**Task item**
From the listing that follows, reproduce only the lines from the one holding "(138, 400) none" through the one holding "[93,492,215,522] [107,551,173,574] Ejecutar", both included, with no pictures.

**Supplied information**
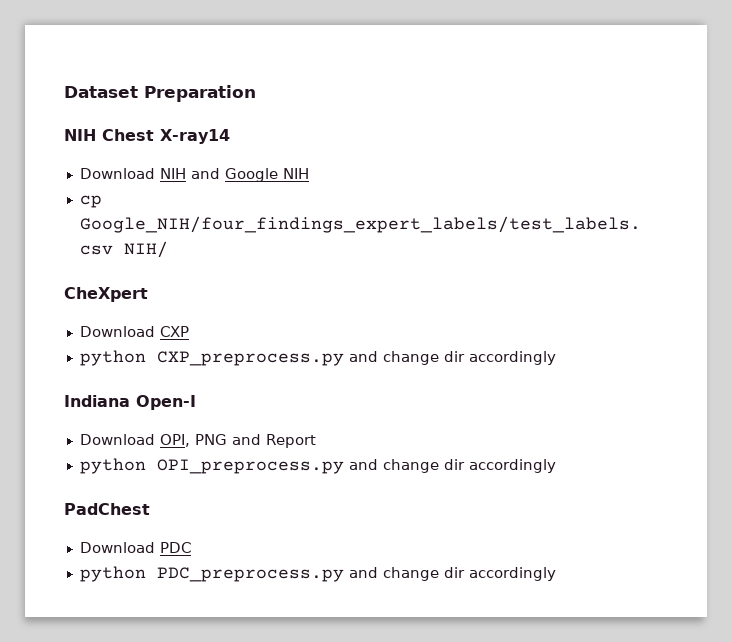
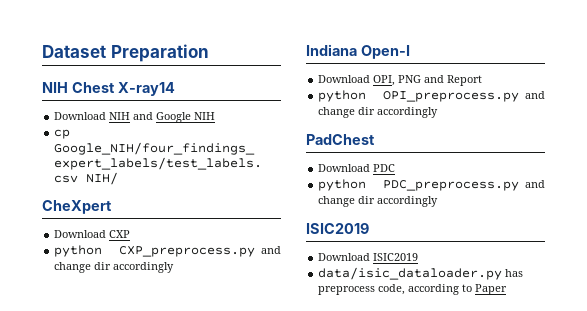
(556, 574) none -> [306,223,369,234] [318,253,419,261] [318,267,524,280] [318,284,508,295] // ISIC2019 // Download ISIC2019 // data/isic_dataloader.py has preprocess code, according to Paper

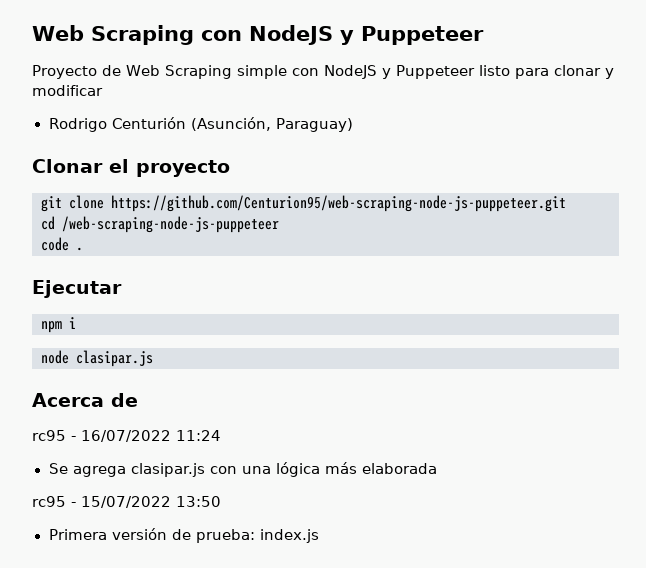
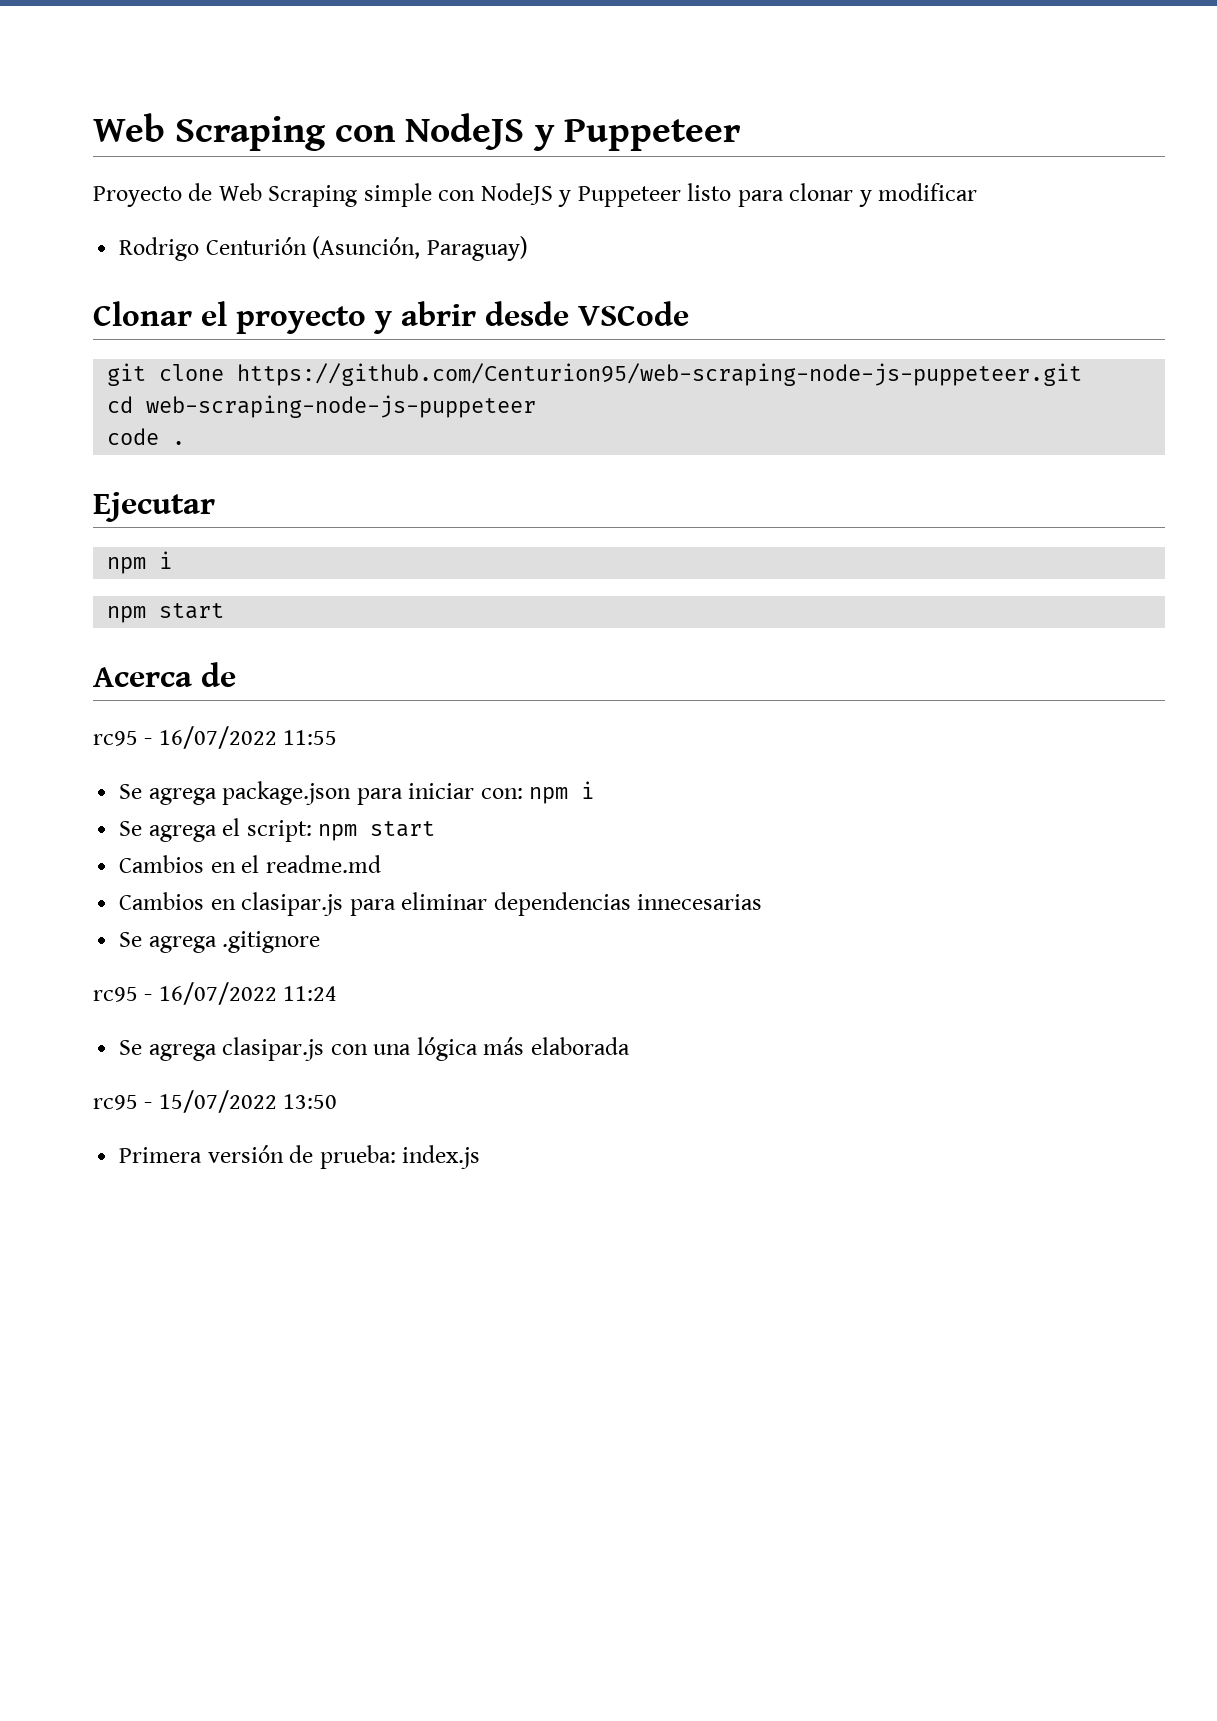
(230, 168) none -> [373,301,689,334] y abrir desde VSCode
[62,216,279,233] /web-scraping-node-js-puppeteer -> [146,395,537,418] web-scraping-node-js-puppeteer
[41,350,153,367] node clasipar.js -> [107,603,225,623] npm start
(138, 400) none -> [93,726,338,749] [119,781,595,805] [119,818,436,842] [119,855,381,873] [119,892,763,916] [119,931,321,953] // rc95 - 16/07/2022 11:55 // Se agrega package.json para iniciar con: npm i // Se agrega el script: npm start // Cambios en el readme.md // Cambios en clasipar.js para eliminar dependencias innecesarias // Se agrega .gitignore

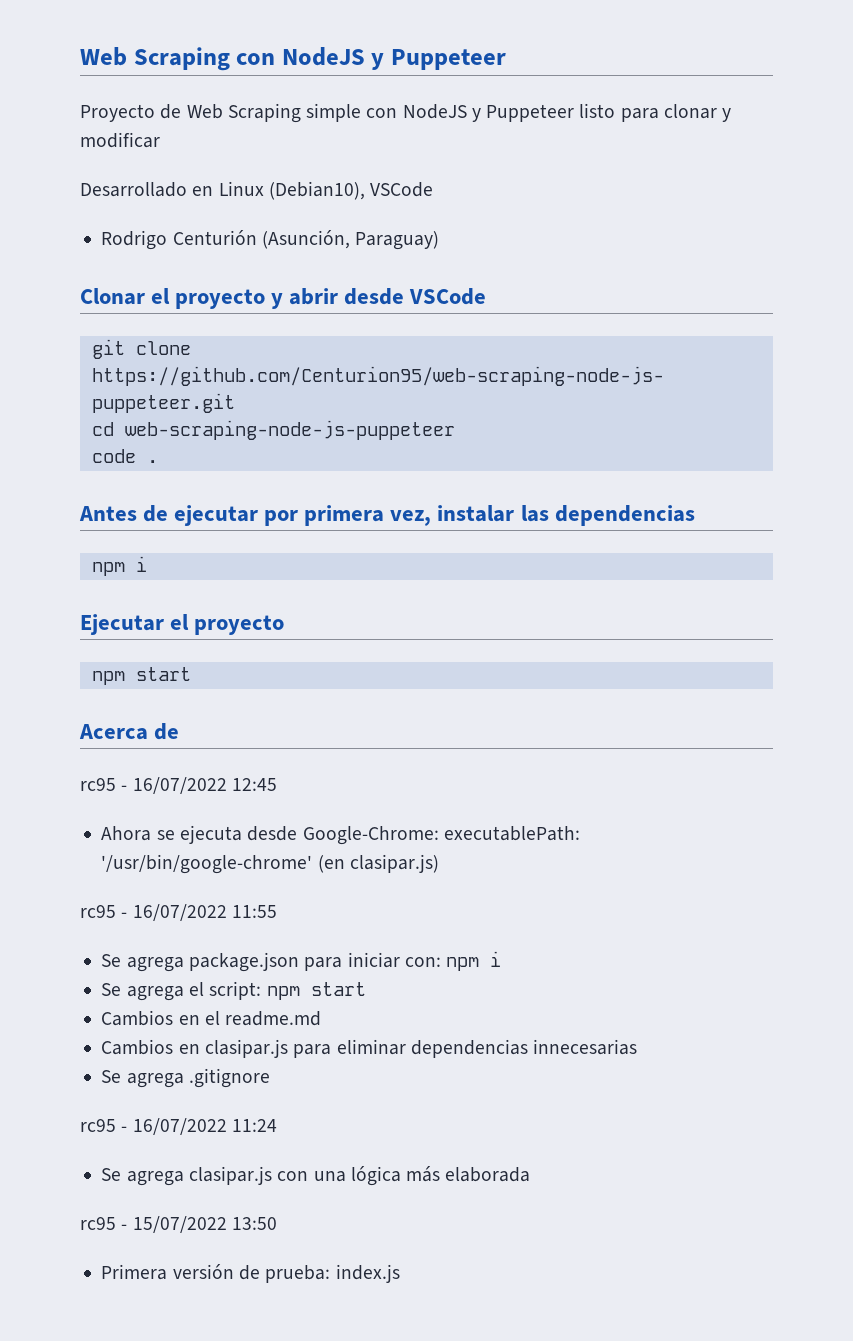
(978, 192) none -> [80,181,434,200] // Desarrollado en Linux (Debian10), VSCode
[93,492,215,522] [107,551,173,574] Ejecutar // npm i -> [79,505,695,526] [91,556,147,576] [80,614,285,635] Antes de ejecutar por primera vez, instalar las dependencias // npm i // Ejecutar el proyecto
(236, 674) none -> [80,777,277,794] [101,825,580,845] [101,854,439,874] // rc95 - 16/07/2022 12:45 // Ahora se ejecuta desde Google-Chrome: executablePath: '/usr/bin/google-chrome' (en clasipar.js)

**Finished task**
(138, 400) none -> [93,726,338,749] [119,781,595,805] [119,818,436,842] [119,855,381,873] [119,892,763,916] [119,931,321,953] // rc95 - 16/07/2022 11:55 // Se agrega package.json para iniciar con: npm i // Se agrega el script: npm start // Cambios en el readme.md // Cambios en clasipar.js para eliminar dependencias innecesarias // Se agrega .gitignore

(978, 192) none -> [80,181,434,200] // Desarrollado en Linux (Debian10), VSCode
[93,492,215,522] [107,551,173,574] Ejecutar // npm i -> [79,505,695,526] [91,556,147,576] [80,614,285,635] Antes de ejecutar por primera vez, instalar las dependencias // npm i // Ejecutar el proyecto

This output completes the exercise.